Segundo a Polícia Federal, ele deixou o Brasil por Roraima e entrou na Guiana de carro, de forma clandestina. Segundo a Polícia Federal, ele atravessou a fronteira terrestre entre os dois países e seguiu até Georgetown, capital guianense. De lá, embarcou de avião para os Estados Unidos.
Em janeiro de 2026, o Ministério da Justiça informou ao STF que o pedido de extradição foi formalmente encaminhado ao governo norte-americano. A Embaixada do Brasil em Washington enviou a documentação ao Departamento de Estado dos EUA em 30 de dezembro de 2025.
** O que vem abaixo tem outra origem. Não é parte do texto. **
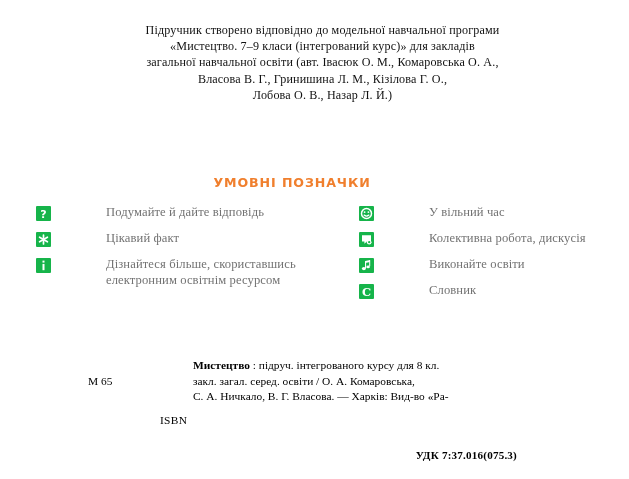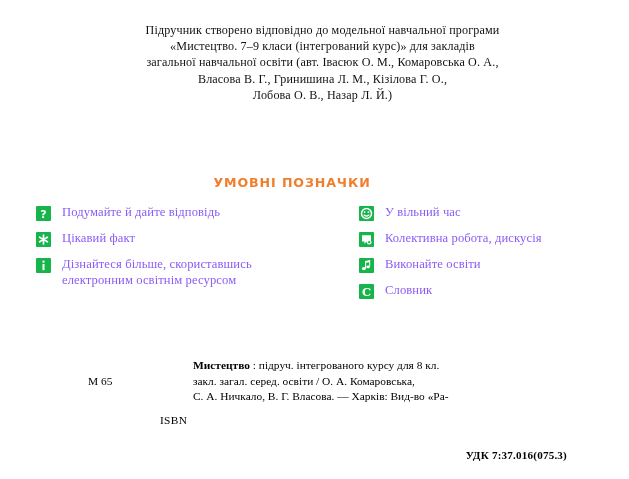"Подумайте й дайте відповідь" .legend-label { color: #8b5cf6 -> #737373; margin-left: none -> 44px }
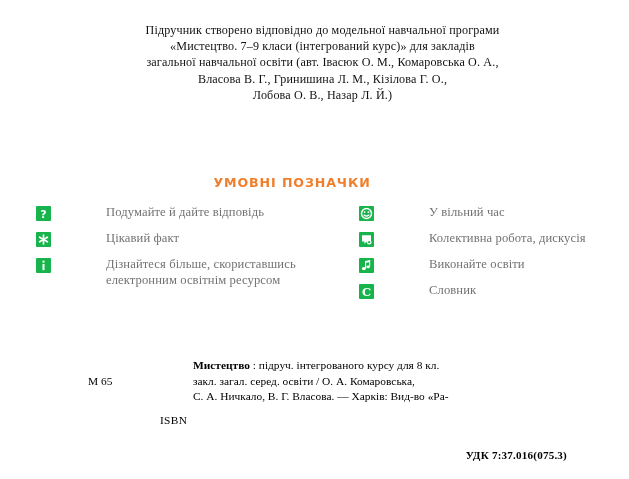"УДК 7:37.016(075.3)" .udk { padding-right: 62px -> 112px }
O ministro Alexandre de Moraes determinou a inclusão do nome de Ramagem na lista da Interpol, o que viabilizou a possibilidade de ele ser detido por autoridades estrangeiras.
Segundo informações preliminares, Ramagem foi preso em Orlando, na Flórida, por volta de 11h (no horário local, às 12h em Brasília) e levado a um centro de detenção na cidade.
Ele foi detido por questões migratórias, e o governo brasileiro aguarda mais informações sobre como será o processo de retorno ao Brasil.
Aliados do ex-deputado diziam que Ramagem pretendia solicitar asilo político nos Estados Unidos.